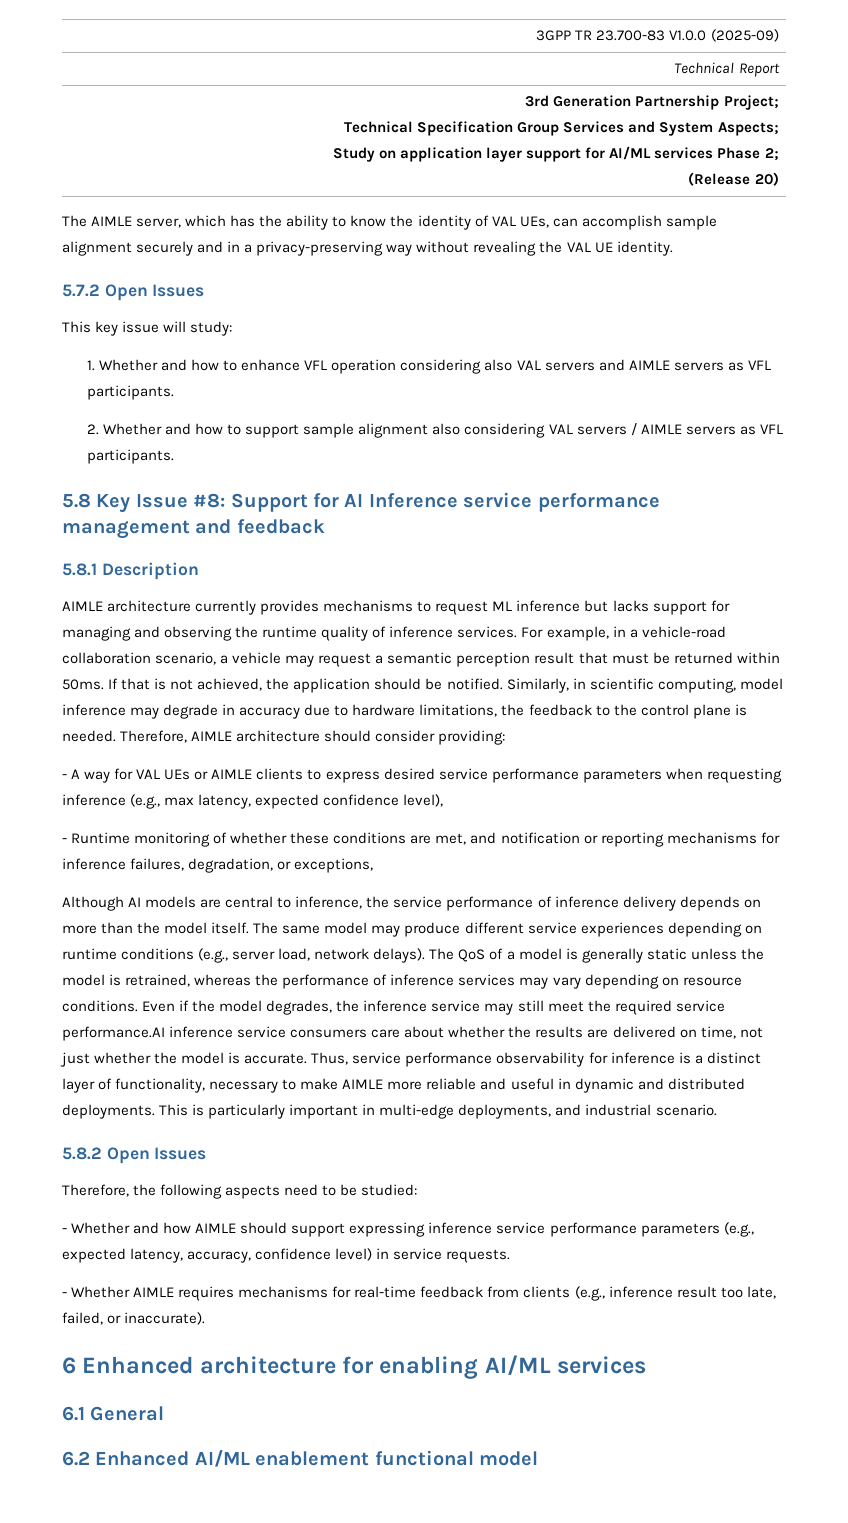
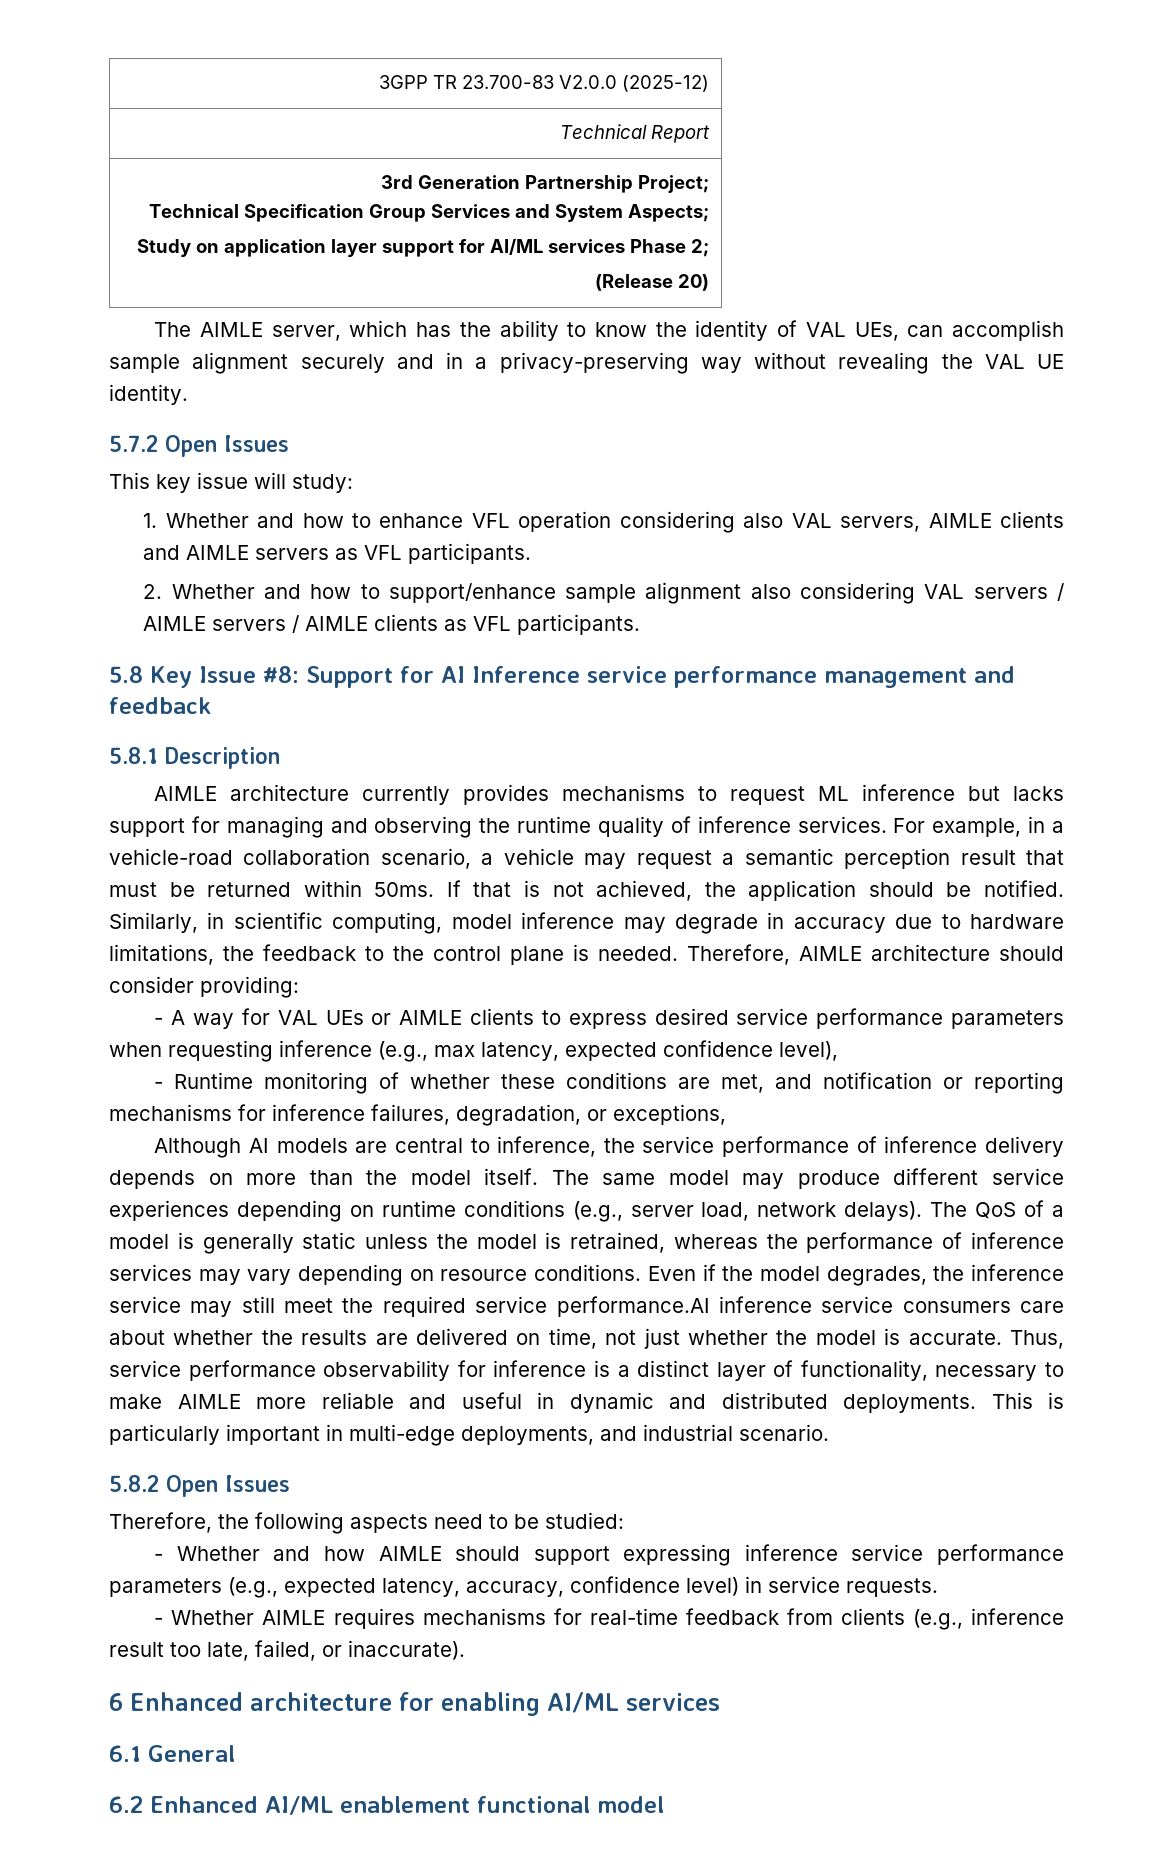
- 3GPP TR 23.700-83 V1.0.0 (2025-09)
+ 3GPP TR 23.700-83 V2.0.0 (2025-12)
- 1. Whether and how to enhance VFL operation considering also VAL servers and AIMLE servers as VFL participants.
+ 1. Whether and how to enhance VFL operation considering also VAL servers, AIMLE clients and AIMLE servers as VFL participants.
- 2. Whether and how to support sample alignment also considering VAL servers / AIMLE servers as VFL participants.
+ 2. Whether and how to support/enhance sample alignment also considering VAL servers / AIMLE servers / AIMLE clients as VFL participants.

■ ■ ■ ■ ■ ■ ■

What is expected: A word-for-word transcription of the entries above, free of images, is what is wanted.

Answer to the exercise:
- 3GPP TR 23.700-83 V1.0.0 (2025-09)
+ 3GPP TR 23.700-83 V2.0.0 (2025-12)
- 1. Whether and how to enhance VFL operation considering also VAL servers and AIMLE servers as VFL participants.
+ 1. Whether and how to enhance VFL operation considering also VAL servers, AIMLE clients and AIMLE servers as VFL participants.
- 2. Whether and how to support sample alignment also considering VAL servers / AIMLE servers as VFL participants.
+ 2. Whether and how to support/enhance sample alignment also considering VAL servers / AIMLE servers / AIMLE clients as VFL participants.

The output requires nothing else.